Olive adjusts to her new life with her second husband, challenges her estranged son and his family to accept him, experiences loss and loneliness, witnesses the triumphs and heartbreaks of her friends and neighbours in the small coastal town of Crosby, Maine - and, finally, opens herself to new lessons about life.

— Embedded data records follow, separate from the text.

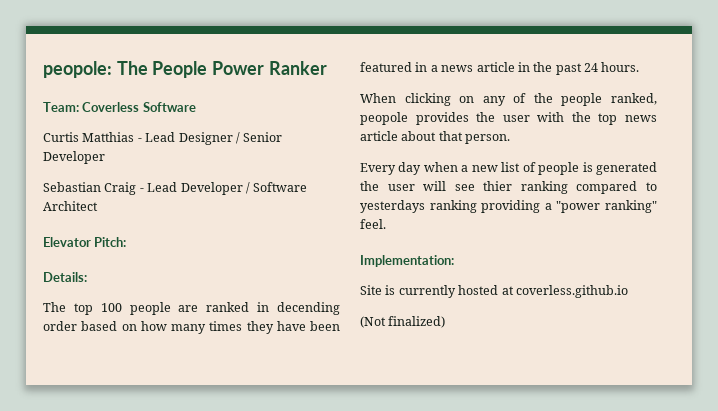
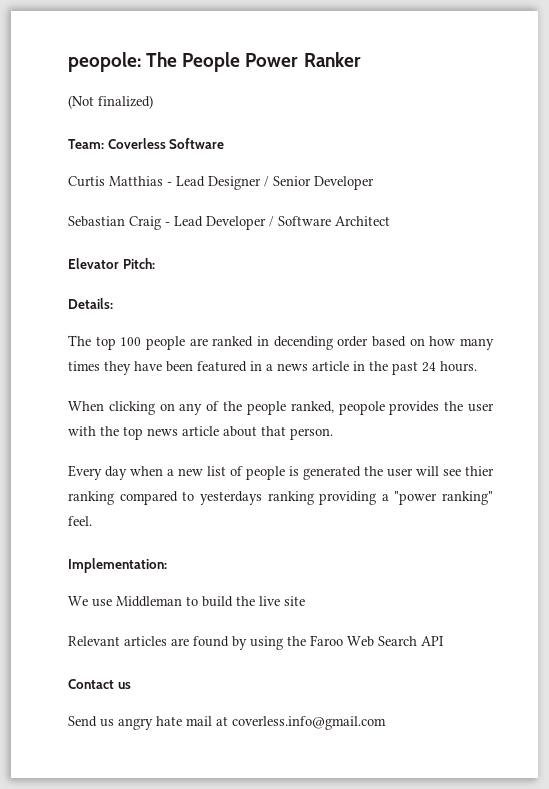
+ (Not finalized)
- Site is currently hosted at coverless.github.io
- (Not finalized)
+ We use Middleman to build the live site
+ Relevant articles are found by using the Faroo Web Search API
+ Contact us
+ Send us angry hate mail at coverless.info@gmail.com

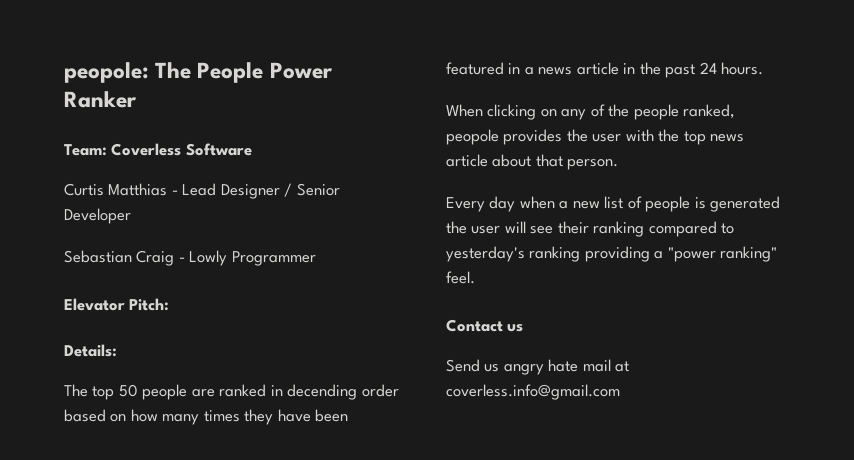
- (Not finalized)
- Sebastian Craig - Lead Developer / Software Architect
+ Sebastian Craig - Lowly Programmer
- The top 100 people are ranked in decending order based on how many times they have been featured in a news article in the past 24 hours.
+ The top 50 people are ranked in decending order based on how many times they have been featured in a news article in the past 24 hours.
- Every day when a new list of people is generated the user will see thier ranking compared to yesterdays ranking providing a "power ranking" feel.
+ Every day when a new list of people is generated the user will see their ranking compared to yesterday's ranking providing a "power ranking" feel.
- Implementation:
- We use Middleman to build the live site
- Relevant articles are found by using the Faroo Web Search API

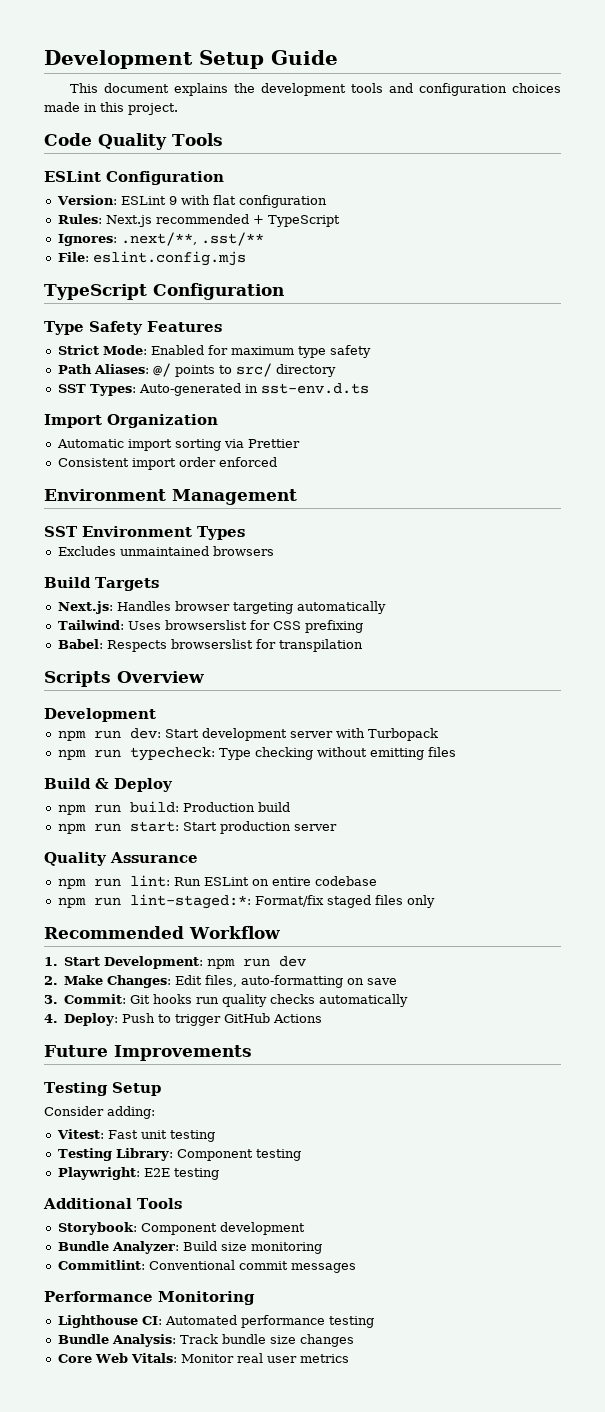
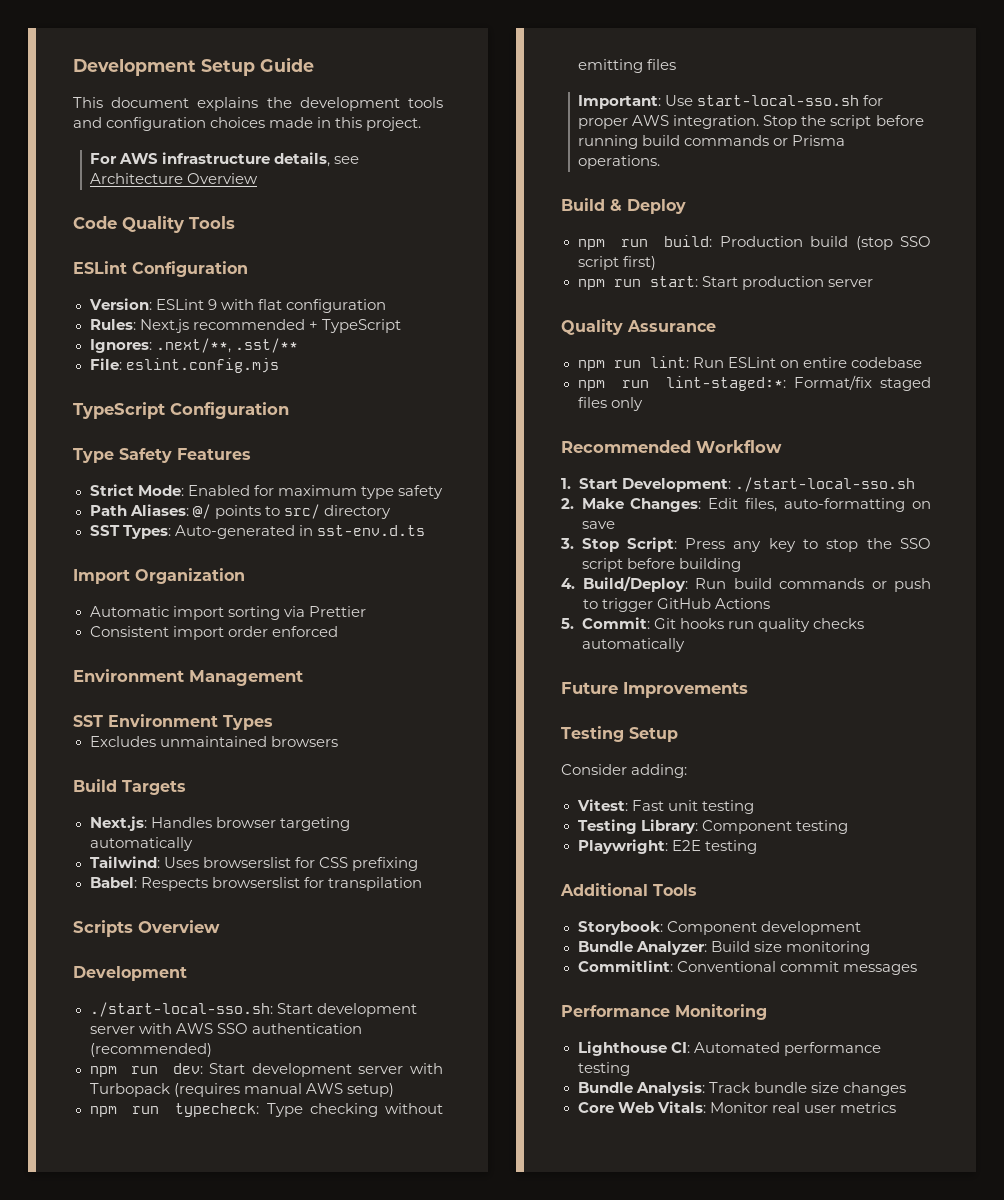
+ For AWS infrastructure details, see Architecture Overview
+ ./start-local-sso.sh: Start development server with AWS SSO authentication (recommended)
- npm run dev: Start development server with Turbopack
+ npm run dev: Start development server with Turbopack (requires manual AWS setup)
+ Important: Use start-local-sso.sh for proper AWS integration. Stop the script before running build commands or Prisma operations.
- npm run build: Production build
+ npm run build: Production build (stop SSO script first)
- 1. Start Development: npm run dev
+ 1. Start Development: ./start-local-sso.sh
- 3. Commit: Git hooks run quality checks automatically
+ 3. Stop Script: Press any key to stop the SSO script before building
+ 4. Build/Deploy: Run build commands or push to trigger GitHub Actions
+ 5. Commit: Git hooks run quality checks automatically
- 4. Deploy: Push to trigger GitHub Actions

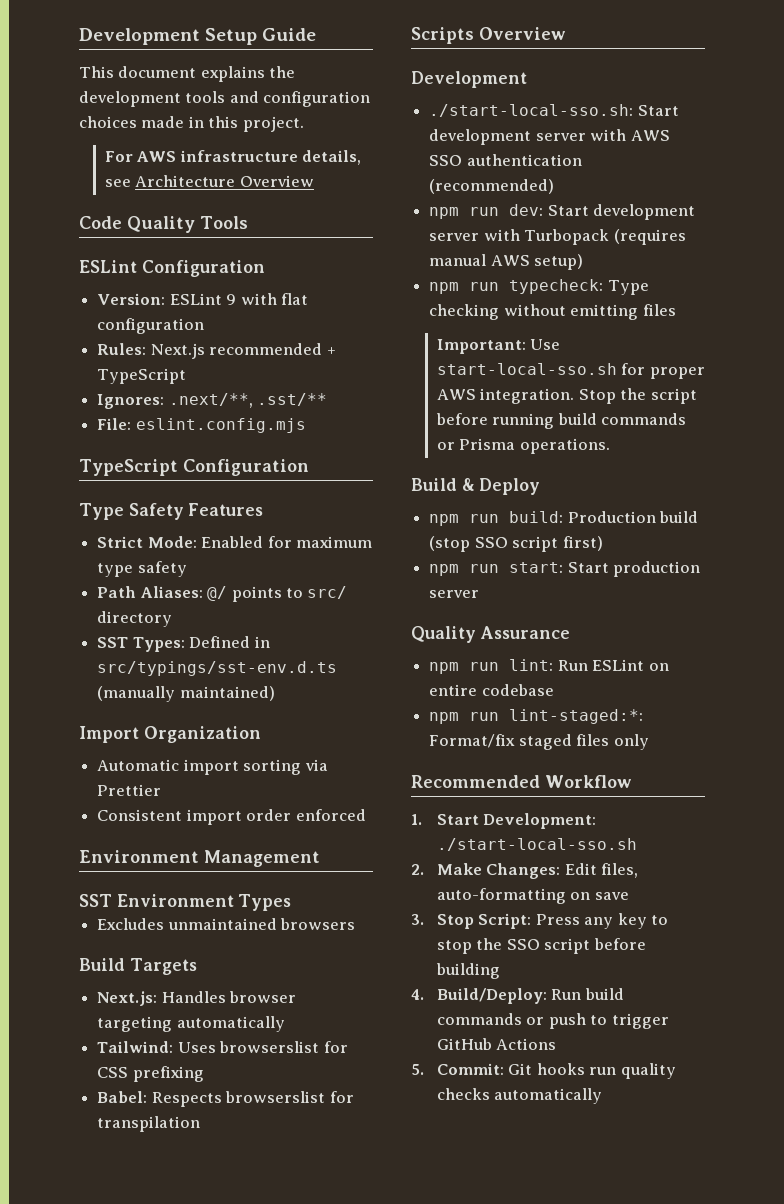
- SST Types: Auto-generated in sst-env.d.ts
+ SST Types: Defined in src/typings/sst-env.d.ts (manually maintained)
- Future Improvements
- Testing Setup
- Consider adding:
- Vitest: Fast unit testing
- Testing Library: Component testing
- Playwright: E2E testing
- Additional Tools
- Storybook: Component development
- Bundle Analyzer: Build size monitoring
- Commitlint: Conventional commit messages
- Performance Monitoring
- Lighthouse CI: Automated performance testing
- Bundle Analysis: Track bundle size changes
- Core Web Vitals: Monitor real user metrics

'A powerful storyteller immersed in the nuances of human relationships' Observer
'She gets better with each book' Maggie O'Farrell
'Her writing is exquisite; her vision is boundless. What a sublime book.' Rachel Joyce
'Glorious' The Times
'A perfect novel' Financial Times
As direct, funny, sad, and human as its heroine, Strout's welcome follow-up to Olive Kitteridge portrays the cantankerous retired math teacher in old age. The novel, set in small-town coastal Crosby, Maine, unfolds like its predecessor through 13 linked stories. "Arrested" begins just after the first novel ends, with 74-year-old widower Jack Kennison wooing 73-year-old Olive. "Motherless Child" follows the family visit when Olive tells her son she plans to marry Jack. In "Labor," Olive awkwardly admires gifts at a baby shower, then efficiently delivers another guest's baby. Olive also offers characteristic brusque empathy to a grateful cancer patient in "Light," and, in "Heart," to her own two home nurses one a Trump supporter, one the daughter of a Somali refugee. "Helped" brings pathos to the narrative, "The End of the Civil War Days" humor, "The Poet" self-recognition. Jim Burgess of Strout's The Burgess Boys comes to Crosby to visit brother Bob ("Exiles"). Olive, in her 80s, living in assisted care, develops a touching friendship with fellow resident Isabelle from Amy and Isabelle ("Friend"). Strout's stories form a cohesive novel, both sequel and culmination, that captures, with humor, compassion, and embarrassing detail, aging, loss, loneliness, and love. Strout again demonstrates her gift for zeroing in on ordinary moments in the lives of ordinary people to highlight their extraordinary resilience.